**EXERCISE DETAILS:**
Both the line containing "none -> <tr>" and the line containing "background: #fdba74 ->" belong to the span. Output exactly that span from the listing below, and nothing outside it.

**DATA TO EXAMINE:**

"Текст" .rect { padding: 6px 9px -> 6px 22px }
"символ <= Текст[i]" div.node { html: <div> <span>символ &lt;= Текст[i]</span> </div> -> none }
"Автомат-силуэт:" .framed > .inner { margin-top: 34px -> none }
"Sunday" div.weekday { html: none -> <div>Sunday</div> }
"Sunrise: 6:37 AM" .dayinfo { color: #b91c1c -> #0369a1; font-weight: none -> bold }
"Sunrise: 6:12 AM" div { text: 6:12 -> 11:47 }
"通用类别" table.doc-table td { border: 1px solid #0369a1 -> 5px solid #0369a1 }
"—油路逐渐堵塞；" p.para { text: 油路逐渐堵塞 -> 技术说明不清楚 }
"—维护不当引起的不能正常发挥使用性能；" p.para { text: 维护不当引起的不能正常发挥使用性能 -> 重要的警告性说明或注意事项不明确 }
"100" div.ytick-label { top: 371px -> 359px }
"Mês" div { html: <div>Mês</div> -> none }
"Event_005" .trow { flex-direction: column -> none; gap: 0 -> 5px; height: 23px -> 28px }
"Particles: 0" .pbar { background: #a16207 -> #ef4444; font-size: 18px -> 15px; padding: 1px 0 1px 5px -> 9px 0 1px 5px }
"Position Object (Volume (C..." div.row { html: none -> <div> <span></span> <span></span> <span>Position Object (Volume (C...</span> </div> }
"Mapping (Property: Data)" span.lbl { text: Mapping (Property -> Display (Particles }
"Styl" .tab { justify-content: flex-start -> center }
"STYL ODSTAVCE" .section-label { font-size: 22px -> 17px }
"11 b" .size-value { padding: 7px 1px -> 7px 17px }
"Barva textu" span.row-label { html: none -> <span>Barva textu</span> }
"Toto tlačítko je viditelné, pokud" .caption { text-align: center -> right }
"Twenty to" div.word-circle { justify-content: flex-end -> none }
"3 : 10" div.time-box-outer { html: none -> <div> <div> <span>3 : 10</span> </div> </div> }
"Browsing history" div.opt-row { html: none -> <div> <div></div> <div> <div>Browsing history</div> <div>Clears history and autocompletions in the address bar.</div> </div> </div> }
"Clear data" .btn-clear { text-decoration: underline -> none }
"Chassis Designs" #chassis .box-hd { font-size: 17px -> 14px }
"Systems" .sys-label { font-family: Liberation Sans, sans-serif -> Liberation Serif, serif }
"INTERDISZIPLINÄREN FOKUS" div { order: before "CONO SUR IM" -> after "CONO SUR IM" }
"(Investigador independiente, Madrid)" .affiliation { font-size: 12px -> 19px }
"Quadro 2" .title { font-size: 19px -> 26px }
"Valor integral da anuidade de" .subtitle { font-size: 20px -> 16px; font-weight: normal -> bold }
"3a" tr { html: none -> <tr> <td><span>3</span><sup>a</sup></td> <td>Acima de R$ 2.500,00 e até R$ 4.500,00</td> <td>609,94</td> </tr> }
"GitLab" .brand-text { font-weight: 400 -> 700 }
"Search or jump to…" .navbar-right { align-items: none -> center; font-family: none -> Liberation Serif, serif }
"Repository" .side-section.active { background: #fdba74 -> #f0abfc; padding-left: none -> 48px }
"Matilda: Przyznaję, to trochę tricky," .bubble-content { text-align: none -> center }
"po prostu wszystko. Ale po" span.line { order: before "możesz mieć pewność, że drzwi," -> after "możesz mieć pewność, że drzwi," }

**EXERCISE RESULT:**
"3a" tr { html: none -> <tr> <td><span>3</span><sup>a</sup></td> <td>Acima de R$ 2.500,00 e até R$ 4.500,00</td> <td>609,94</td> </tr> }
"GitLab" .brand-text { font-weight: 400 -> 700 }
"Search or jump to…" .navbar-right { align-items: none -> center; font-family: none -> Liberation Serif, serif }
"Repository" .side-section.active { background: #fdba74 -> #f0abfc; padding-left: none -> 48px }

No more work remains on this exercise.